The first step in building safe and supportive schools conducive to academic excellence and student success is to create positive climates. Such climates prevent problem behaviors before they occur and reduce the need for disciplinary interventions that can interfere with student learning.

I agree wholeheartedly that a positive school climate is critical in “building safe and supportive schools conducive to academic excellence and student success.” In fact, the start of each school year serves as a pivotal point for establishing school culture and norms. If establishing such a school-wide culture is imperative for student success, then we must reevaluate the role of pre-service week. This critical week must allow for teacher input. School-wide plans, created in isolation, will inevitably falter throughout the school year. Thus, teacher “buy-in” is critical to maintain consistency throughout any school-wide initiative’s implementation process.


(1) Engage in deliberate efforts to create positive school climates.

Given the relationship between school climate and academic achievement, schools should take deliberate steps to create a positive school climate in which every student can learn, fully engage in a rigorous curriculum, and feel safe, nurtured, and welcome.

School climate requires participation from all stakeholders. Teaching in “silos” must come to an end. School-wide norms and expectations must seep through each, and every, classroom. Moreover, each, and every, household must acknowledge, and agree upon, school-wide behavior expectations. Without parental support or engagement, teachers and administrators are left with one-hand tied behind their backs. I cannot stress this enough: parents, too, are accountable for their child’s academic success. Equally important, students are accountable for their education and conduct, too. In fact, every stakeholder is accountable for a student’s academic development.

(2) Prioritize the use of evidence-based prevention strategies, such as tiered supports, to promote positive student behavior.

“Universal” supports are supports provided to all students, prior to any display of disruptive behavior.  Universal supports set expectations for behavior in all areas of the school and throughout the entire school day, including during after-hours school-sponsored events. Universal supports should include efforts to explicitly teach and model expected behaviors and social and emotional competencies. Lessons may be integrated into the regular academic curriculum, as well as into school- wide activities and programs that involve all students and staff in all campus settings.

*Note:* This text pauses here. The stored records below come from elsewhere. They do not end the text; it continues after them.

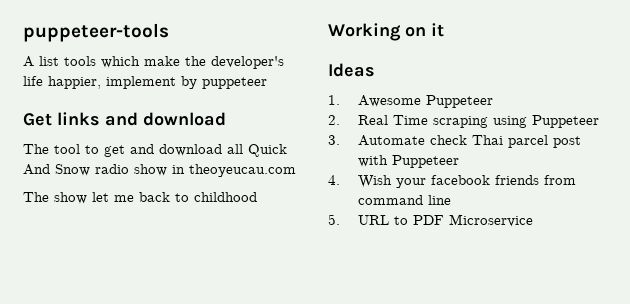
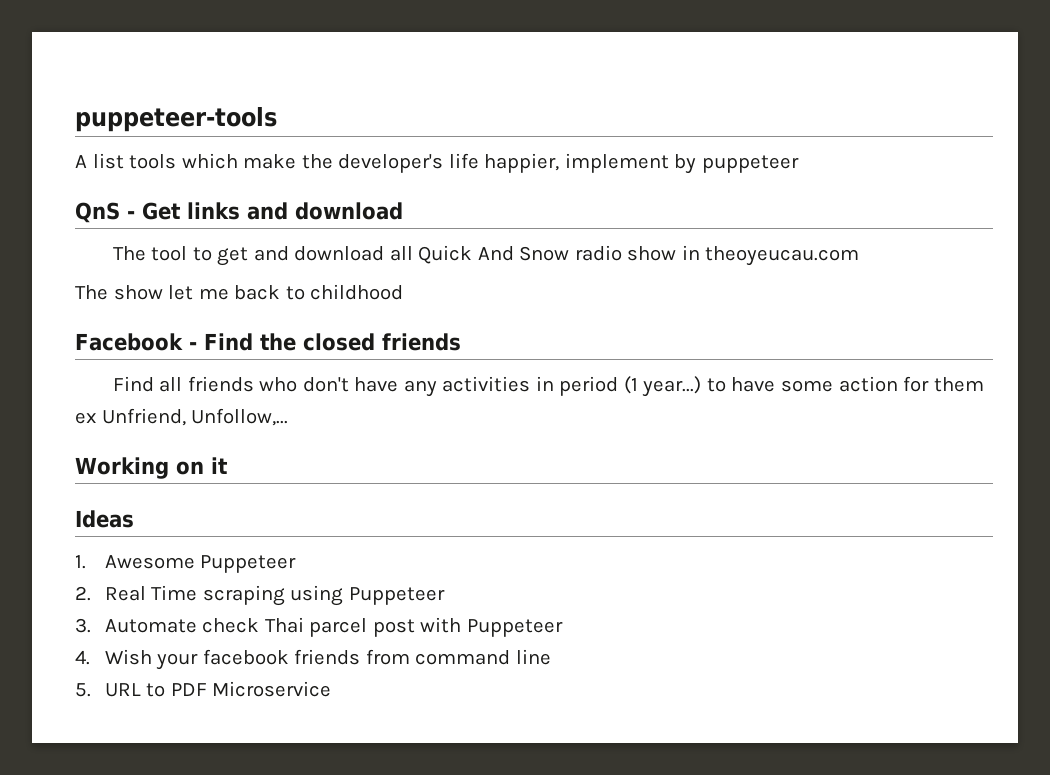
- Get links and download
+ QnS - Get links and download
+ Facebook - Find the closed friends
+ Find all friends who don't have any activities in period (1 year...) to have some action for them ex Unfriend, Unfollow,...

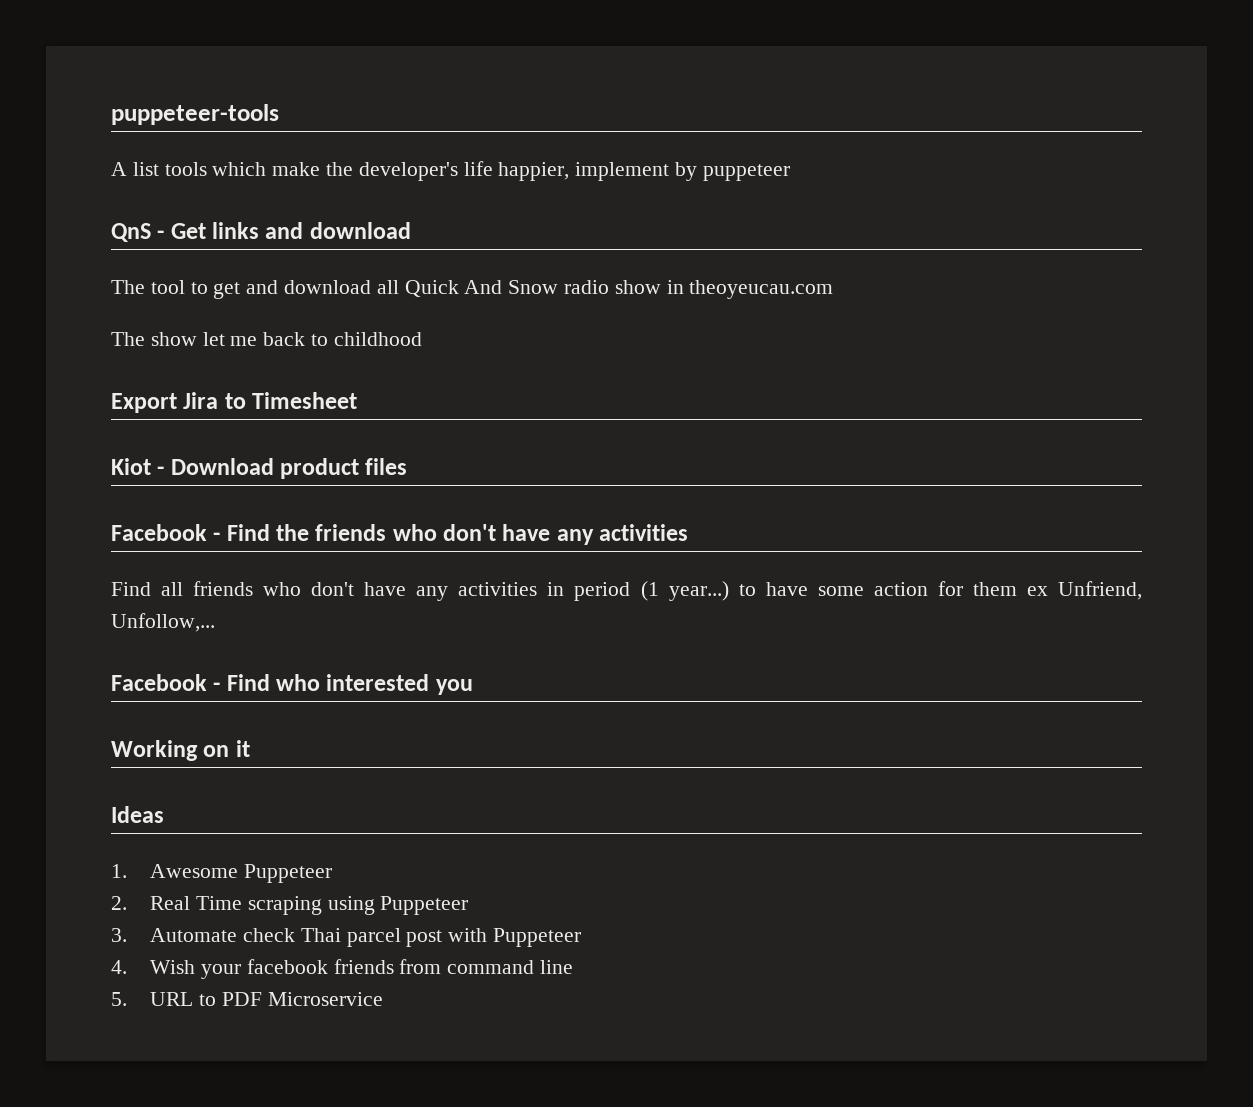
+ Export Jira to Timesheet
+ Kiot - Download product files
- Facebook - Find the closed friends
+ Facebook - Find the friends who don't have any activities
+ Facebook - Find who interested you

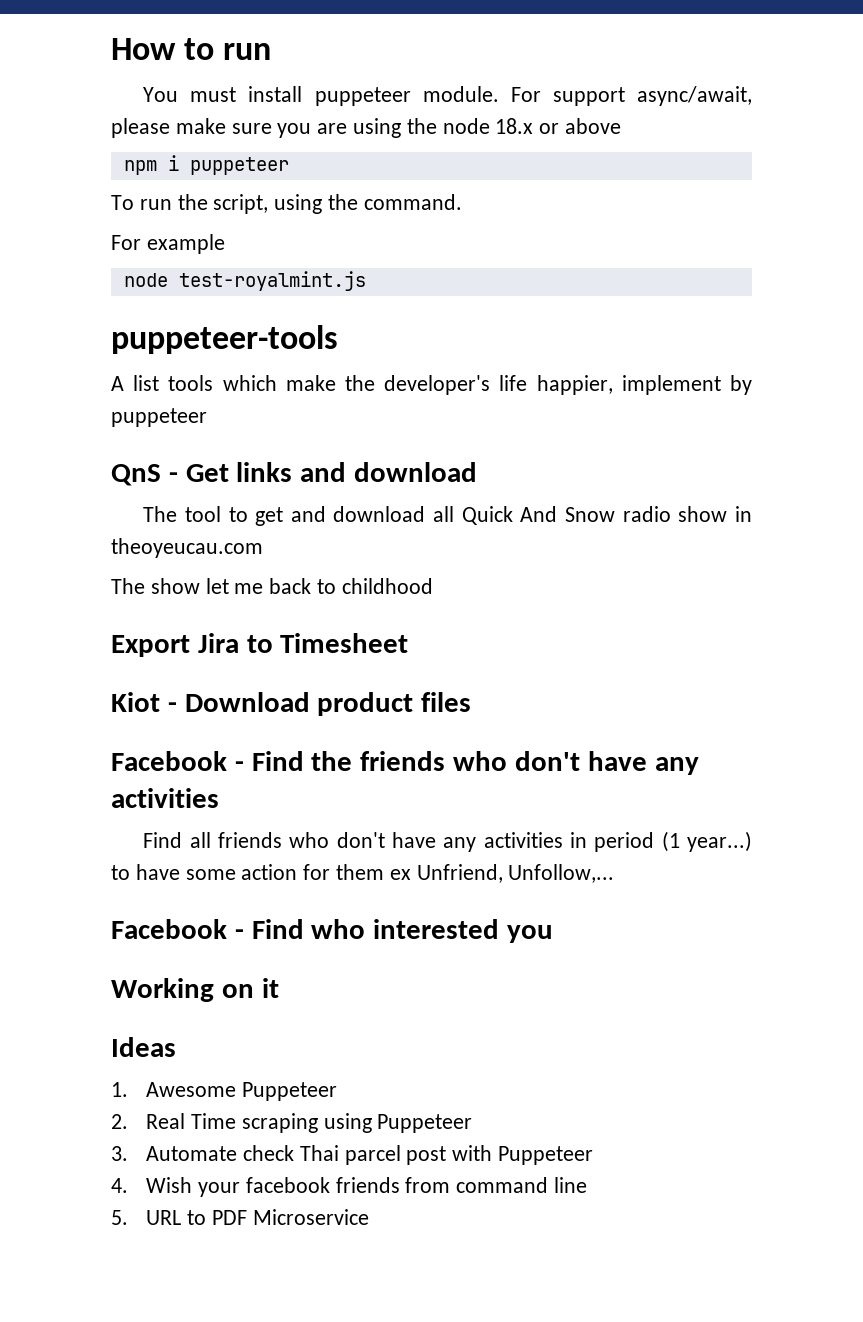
+ How to run
+ You must install puppeteer module. For support async/await, please make sure you are using the node 18.x or above
+ npm i puppeteer
+ To run the script, using the command.
+ For example
+ node test-royalmint.js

Absolutely! Academic curriculum, alone, doesn’t reduce student misconduct and dis-engagement. Although it’s easy to blame student misconduct on any given teacher, the reality on the ground varies greatly. As per my professional experience, students within my middle school need daily lessons centered on social emotional skills. It’s far too disconnected to assume that students receive positive social skills outside of the school building. In fact, several teachers at my school, if not all, recognize this social emotional skills gap. We must “marry” Guiding Principle #1 with existing education policies, such as teacher evaluations. Simply put, no teacher can serve two masters. If we want to focus on academics and social emotional skills, which I greatly support, then we must encourage this process throughout each, and every, education policy.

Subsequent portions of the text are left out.